Last November the diocesan convention passed a canonical amendment that requires the democratic election of wardens and vestries in all parishes. That set up a direct confrontation with Church of the Advent which has been governed by a self-perpetuating, independent corporation.
The corporation of Advent voted to amend its constitution to remove the provision requiring conformity to the doctrine, discipline and worship of the Episcopal Church which provoked a "godly judgment" in February from Bishop Thomas Shaw. He directed the corporation to withdraw the vote and institute a form of government consistent with the canons. Instead, on March 1 the corporation voted 13-5 to withdraw from the diocese and the Episcopal Church.
On March 3 members of Advent elected a new vestry and wardens, by a vote of 198 to 11. They also affirmed their desire to remain a part of the diocese and asked the bishop and Standing Committee to place the parish under the direct supervision of the bishop as a mission church.
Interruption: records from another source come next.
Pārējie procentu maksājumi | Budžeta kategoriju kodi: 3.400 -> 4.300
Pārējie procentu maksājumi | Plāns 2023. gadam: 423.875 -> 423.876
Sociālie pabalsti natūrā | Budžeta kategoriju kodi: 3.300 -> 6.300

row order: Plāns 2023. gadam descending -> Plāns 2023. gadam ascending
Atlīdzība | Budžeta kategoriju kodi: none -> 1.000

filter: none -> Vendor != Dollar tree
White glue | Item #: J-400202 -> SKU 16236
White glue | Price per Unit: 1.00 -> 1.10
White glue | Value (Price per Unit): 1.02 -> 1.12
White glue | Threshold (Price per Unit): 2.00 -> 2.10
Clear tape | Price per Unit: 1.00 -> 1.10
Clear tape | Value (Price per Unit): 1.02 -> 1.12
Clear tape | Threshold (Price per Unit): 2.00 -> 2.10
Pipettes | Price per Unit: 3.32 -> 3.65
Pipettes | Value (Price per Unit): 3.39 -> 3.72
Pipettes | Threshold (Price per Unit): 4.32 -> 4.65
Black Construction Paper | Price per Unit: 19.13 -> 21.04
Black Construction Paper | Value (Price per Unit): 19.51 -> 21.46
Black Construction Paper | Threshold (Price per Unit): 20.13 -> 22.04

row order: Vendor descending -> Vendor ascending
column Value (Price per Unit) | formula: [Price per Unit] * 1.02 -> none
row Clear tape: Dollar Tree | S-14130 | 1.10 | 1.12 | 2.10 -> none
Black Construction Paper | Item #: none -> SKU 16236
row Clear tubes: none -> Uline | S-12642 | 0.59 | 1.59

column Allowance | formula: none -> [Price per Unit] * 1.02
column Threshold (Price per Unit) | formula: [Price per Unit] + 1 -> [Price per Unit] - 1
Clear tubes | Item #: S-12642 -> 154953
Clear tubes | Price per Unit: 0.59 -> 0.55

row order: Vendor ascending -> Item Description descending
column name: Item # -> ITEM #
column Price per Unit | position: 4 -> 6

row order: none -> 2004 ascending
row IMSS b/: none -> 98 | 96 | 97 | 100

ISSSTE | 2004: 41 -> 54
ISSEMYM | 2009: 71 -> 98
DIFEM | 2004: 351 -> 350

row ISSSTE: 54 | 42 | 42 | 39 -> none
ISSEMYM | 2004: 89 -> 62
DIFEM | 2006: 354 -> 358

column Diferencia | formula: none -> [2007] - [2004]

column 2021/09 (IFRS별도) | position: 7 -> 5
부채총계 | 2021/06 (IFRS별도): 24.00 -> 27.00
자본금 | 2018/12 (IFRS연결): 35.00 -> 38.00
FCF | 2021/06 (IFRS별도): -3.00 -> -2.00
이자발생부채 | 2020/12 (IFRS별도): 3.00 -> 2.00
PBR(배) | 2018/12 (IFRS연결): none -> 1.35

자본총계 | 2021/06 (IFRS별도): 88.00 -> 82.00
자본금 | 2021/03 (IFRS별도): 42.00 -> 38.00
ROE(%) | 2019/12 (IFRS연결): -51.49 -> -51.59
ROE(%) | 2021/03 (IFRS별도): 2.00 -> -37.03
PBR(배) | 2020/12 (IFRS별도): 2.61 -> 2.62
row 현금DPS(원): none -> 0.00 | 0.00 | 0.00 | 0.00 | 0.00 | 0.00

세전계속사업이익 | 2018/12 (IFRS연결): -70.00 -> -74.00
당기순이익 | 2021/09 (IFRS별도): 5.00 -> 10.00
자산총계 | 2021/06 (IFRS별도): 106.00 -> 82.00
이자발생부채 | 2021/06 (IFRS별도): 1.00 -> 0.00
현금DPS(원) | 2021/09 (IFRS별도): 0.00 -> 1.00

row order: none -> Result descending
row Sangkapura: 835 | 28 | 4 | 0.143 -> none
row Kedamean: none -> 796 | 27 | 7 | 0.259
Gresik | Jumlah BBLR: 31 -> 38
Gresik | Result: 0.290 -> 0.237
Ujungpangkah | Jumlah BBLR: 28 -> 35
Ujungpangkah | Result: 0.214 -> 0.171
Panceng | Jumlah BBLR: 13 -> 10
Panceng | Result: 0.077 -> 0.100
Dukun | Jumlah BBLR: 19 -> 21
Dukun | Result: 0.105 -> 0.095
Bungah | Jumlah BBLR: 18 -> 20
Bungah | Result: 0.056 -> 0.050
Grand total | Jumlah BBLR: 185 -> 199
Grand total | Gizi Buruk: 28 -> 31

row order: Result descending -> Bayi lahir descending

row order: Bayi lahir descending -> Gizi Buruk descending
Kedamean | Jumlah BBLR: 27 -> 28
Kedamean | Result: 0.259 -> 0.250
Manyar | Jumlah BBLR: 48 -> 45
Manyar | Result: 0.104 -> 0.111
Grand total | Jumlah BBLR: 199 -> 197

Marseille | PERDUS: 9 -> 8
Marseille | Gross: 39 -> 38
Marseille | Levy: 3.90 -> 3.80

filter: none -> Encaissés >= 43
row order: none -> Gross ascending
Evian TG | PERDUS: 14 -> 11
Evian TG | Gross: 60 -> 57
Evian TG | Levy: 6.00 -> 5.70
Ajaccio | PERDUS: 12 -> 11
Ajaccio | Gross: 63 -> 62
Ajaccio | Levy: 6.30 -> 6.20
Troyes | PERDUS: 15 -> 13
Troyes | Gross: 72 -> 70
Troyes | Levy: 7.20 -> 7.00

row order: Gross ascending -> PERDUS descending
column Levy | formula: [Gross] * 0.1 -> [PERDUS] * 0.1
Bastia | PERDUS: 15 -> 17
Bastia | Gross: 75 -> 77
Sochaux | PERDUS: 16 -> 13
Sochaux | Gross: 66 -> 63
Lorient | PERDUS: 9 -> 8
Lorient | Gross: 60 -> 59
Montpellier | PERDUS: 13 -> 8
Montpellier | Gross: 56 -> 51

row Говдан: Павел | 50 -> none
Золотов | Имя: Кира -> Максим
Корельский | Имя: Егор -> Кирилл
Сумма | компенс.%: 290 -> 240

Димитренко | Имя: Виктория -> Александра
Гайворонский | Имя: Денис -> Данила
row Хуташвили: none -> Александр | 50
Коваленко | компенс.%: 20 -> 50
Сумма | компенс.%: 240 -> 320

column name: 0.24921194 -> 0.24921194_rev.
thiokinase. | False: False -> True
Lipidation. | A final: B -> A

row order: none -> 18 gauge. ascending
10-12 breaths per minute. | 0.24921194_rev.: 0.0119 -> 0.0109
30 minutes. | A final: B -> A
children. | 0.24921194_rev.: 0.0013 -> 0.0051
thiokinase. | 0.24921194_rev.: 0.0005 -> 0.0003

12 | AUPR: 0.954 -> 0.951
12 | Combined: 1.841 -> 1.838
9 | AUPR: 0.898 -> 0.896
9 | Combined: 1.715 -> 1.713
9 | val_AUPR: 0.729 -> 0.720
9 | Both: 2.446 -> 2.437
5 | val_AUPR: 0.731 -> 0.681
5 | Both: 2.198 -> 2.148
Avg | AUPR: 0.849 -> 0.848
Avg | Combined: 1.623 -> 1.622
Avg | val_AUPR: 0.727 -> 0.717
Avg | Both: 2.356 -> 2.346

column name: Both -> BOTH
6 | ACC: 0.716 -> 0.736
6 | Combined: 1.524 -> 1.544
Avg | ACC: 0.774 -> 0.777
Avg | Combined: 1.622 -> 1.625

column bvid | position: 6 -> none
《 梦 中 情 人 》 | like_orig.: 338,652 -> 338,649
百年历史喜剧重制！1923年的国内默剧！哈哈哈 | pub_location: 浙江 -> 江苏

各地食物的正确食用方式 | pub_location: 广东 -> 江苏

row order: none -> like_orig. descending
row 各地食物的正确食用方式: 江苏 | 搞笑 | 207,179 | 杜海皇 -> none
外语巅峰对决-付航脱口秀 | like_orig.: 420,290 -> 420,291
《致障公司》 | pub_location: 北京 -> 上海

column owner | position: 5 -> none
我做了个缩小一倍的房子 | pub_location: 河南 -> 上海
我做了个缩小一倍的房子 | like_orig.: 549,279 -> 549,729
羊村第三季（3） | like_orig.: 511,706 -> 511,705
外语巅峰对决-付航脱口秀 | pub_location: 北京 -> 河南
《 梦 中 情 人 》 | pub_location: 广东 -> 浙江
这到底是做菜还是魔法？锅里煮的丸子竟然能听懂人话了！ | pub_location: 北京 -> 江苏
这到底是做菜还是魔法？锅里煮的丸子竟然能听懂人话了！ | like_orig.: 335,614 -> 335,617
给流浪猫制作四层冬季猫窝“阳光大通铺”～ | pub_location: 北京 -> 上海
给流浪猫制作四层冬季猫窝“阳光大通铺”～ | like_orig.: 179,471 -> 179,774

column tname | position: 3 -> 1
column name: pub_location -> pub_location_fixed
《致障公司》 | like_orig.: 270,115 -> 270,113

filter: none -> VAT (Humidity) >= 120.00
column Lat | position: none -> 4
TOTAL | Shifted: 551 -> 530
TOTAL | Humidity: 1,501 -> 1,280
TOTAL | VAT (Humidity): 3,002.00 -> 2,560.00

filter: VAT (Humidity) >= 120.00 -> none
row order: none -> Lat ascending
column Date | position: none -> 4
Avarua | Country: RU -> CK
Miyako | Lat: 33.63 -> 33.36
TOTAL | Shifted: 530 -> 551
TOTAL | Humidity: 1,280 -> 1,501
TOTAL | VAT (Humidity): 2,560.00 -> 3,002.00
"There are many members here of the congregation of the Parish of the Advent -- men, women and children, clergy and lay -- who have petitioned the Standing Committee and me in overwhelming numbers to assure them that they are full members of the body of Christ," Shaw said in his opening remarks at the special convention March 23.
Shaw said that Advent's former corporation "refused to follow the godly judgment and so now, in accordance with the canons of the church, in an effort to serve the body, I have to come to all of you. That is why we are here today. It's really holy business."
The one-hour meeting closed with the Eucharist. "We spent the first part of the morning coming together as a church to solve a problem," said Robert Bacon, president of the Standing Committee, in his sermon. "Now, after having done our work, it is time to celebrate the Eucharist together as a family and go back out to continue the Lord's work around this diocese."